Interviews with Latin content creators (3): Matthew Jay

  1. So, tell us a little bit about yourself, and your previous experiences with languages

So my career to date is a pretty odd one. I went to law school fully intending on becoming a criminal law barrister and then a judge (naïve 16 year-old me wanted to sit in the Court of Appeal) but I was, thankfully, disabused of such ideas when I witnessed the hopelessness of the criminal justice system in action. I became a welfare rights adviser at the Citizens Advice at Great Ormond Street Hospital for Children, mostly helping EU families access benefits, and there I developed a strong interest in health inequalities and health justice. Nowadays, by day, I’m a full-time legal epidemiologist. The main part of my research uses big, routinely collected data to study participation in education among children in the care system and other children particularly vulnerable to poor outcomes.

In terms of languages, being educated through a pretty bog-standard English state school, I never really cared.

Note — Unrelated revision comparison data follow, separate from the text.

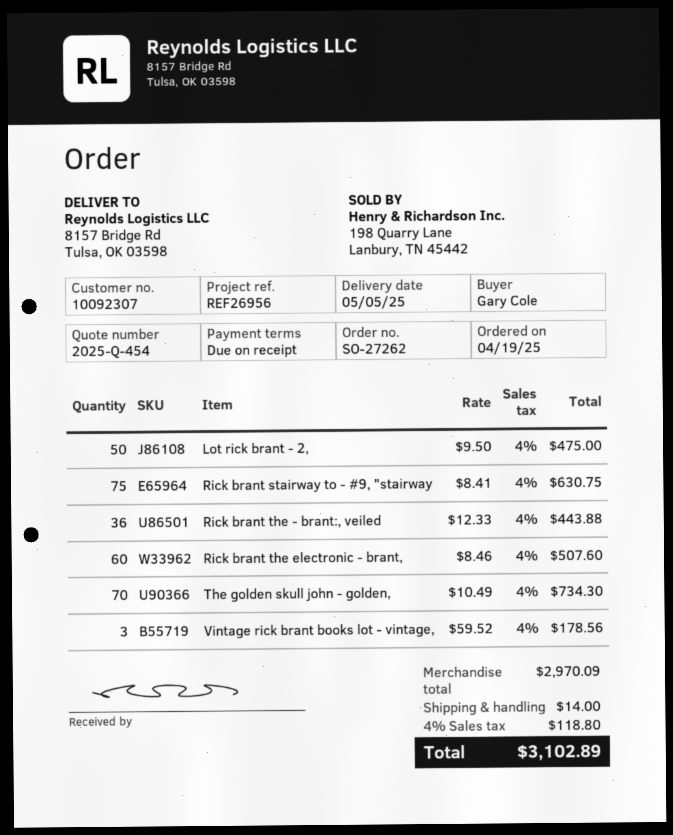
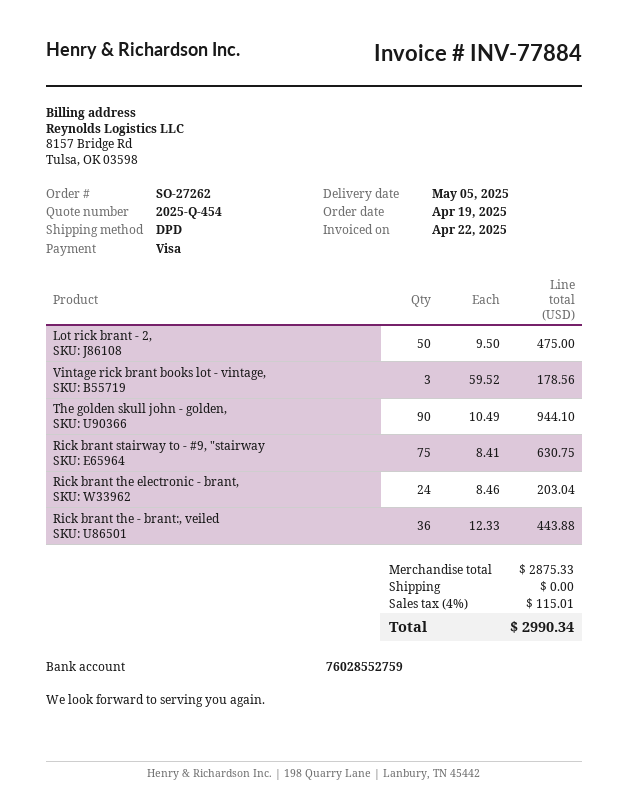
Rick brant the electronic - brant,: 60 x 8.46 = 507.60 -> 24 x 8.46 = 203.04
The golden skull john - golden,: 70 x 10.49 = 734.30 -> 90 x 10.49 = 944.10
subtotal: 2970.09 -> 2875.33
shipping: 14.00 -> 0.00
tax: 4% = 118.80 -> 4% = 115.01
total: 3102.89 -> 2990.34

In our school, French was mandatory from year 7 to 9 (about age 11 to 13) and then we had to pick from French, Spanish and German for GCSE (age 14 to 16); I picked German. I got good grades but could barely speak a word of either language and remained monolingual until much later. Classical languages were unheard of at my school. Even when I went to college (6th Form) to do my AS and A levels (basically the pre-requisite for going to university), Latin and Greek were nowhere to be seen. I studied Psychology, Biology, Law and Classics, the latter of which basically consisted of reading excerpts from the Odyssey and then something to do with Pericles and Thucydides, all in English and all frightfully dull. I actually wanted to do the Romans, I hated the teacher with a passion and then I dropped the subject (sometimes I tell people I “dropped out” for dramatic effect, but the truth is it was standard back then to drop one of the four AS subjects and take only three onto A level).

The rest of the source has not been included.